Keywords: neuroepidemiology, screening tool, Africa, Uganda, global neurology

Introduction

Neurological disorders are the leading cause of disability-adjusted life years and second leading cause of death globally. The bulk of this disease burden occurs in low- and middle-income countries and is expected to continue growing [1-5]. Little is known about the true prevalence of neurological disorders in sub-Saharan Africa (SSA) where neurological disorders are estimated to account for 2.9% of the total burden of disease, but there is marked uncertainty in these estimates [6]. In contrast, hospital-based studies have found the proportion of hospital admissions due to neurological disorders in SSA range from 7.5% - 25% [3-5, 7, 8]. Exacerbating this burden is the lack of adequate neurological services, with 34 of 53 African nations reporting four or fewer neurologists [9].

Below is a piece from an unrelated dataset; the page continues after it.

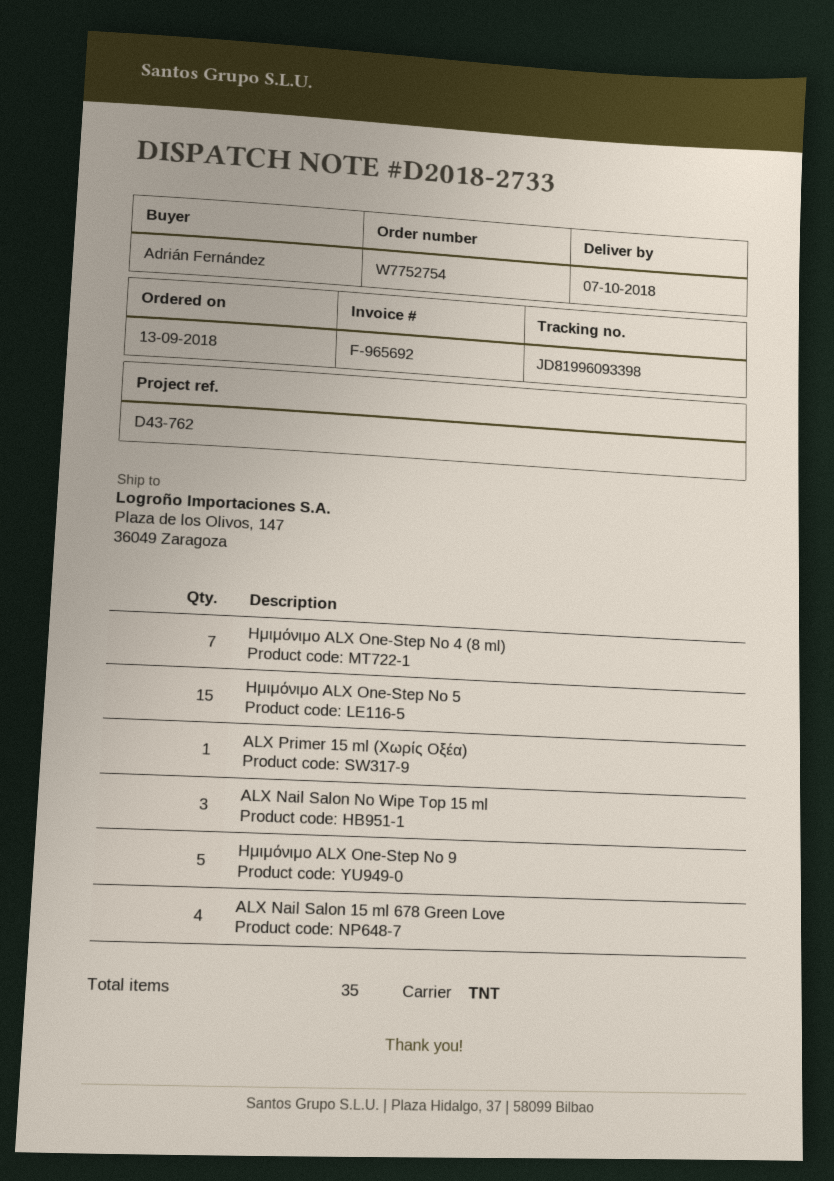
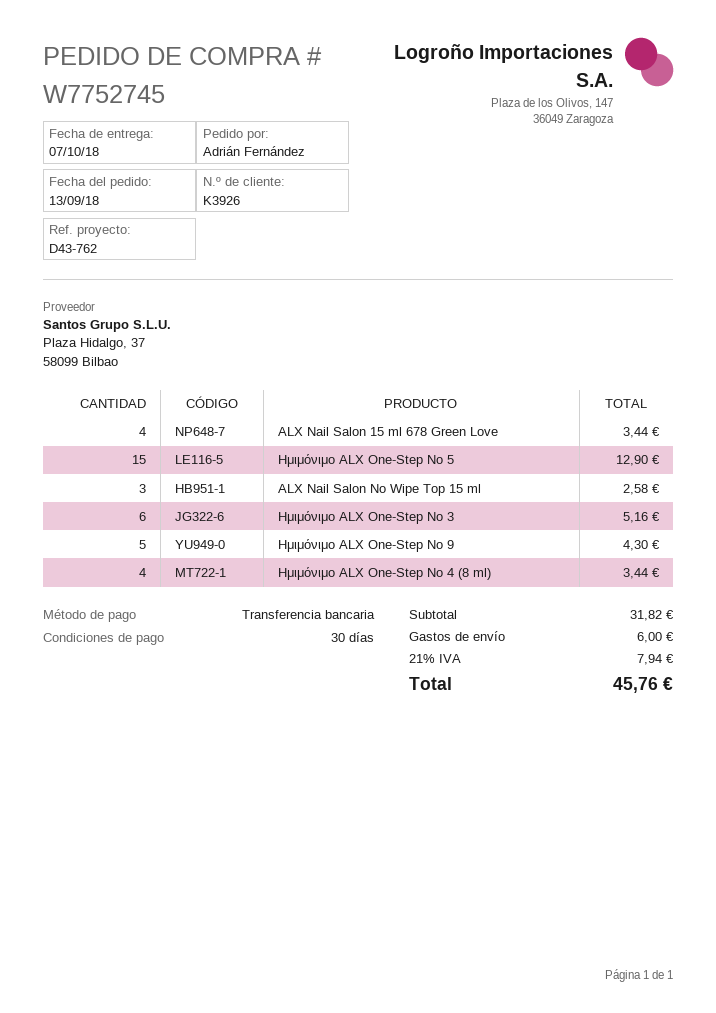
order number: W7752754 -> W7752745
Ημιμόνιμο ALX One-Step No 4 (8 ml): 7 -> 4
ALX Primer 15 ml (Χωρίς Οξέα): 1 -> none
Ημιμόνιμο ALX One-Step No 3: none -> 6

Two-phase neuroepidemiological studies are the gold standard for establishing disease burden in low-resourced settings because of their capacity for widespread population assessment while simultaneously optimizing resource utilization [10, 11]. The prototypical instrument for these studies was developed in 1981 by the World Health Organization (WHO) [12] and has since been widely utilized but found to have low specificity [13-17]. This poses a significant barrier to widespread implementation as large numbers of false positive cases may overwhelm a low-resourced healthcare system with few neurologists to assess identified cases. A modified screen developed by Bower, et al accurately identified participants with neurological disorders with improved sensitivity and specificity compared to the original instrument [18, 19]. The improved validity and breadth of this screen may be particularly useful in the detection of neurological disease in people with HIV (PWH), of whom neurological complications pose a significant source of morbidity [20].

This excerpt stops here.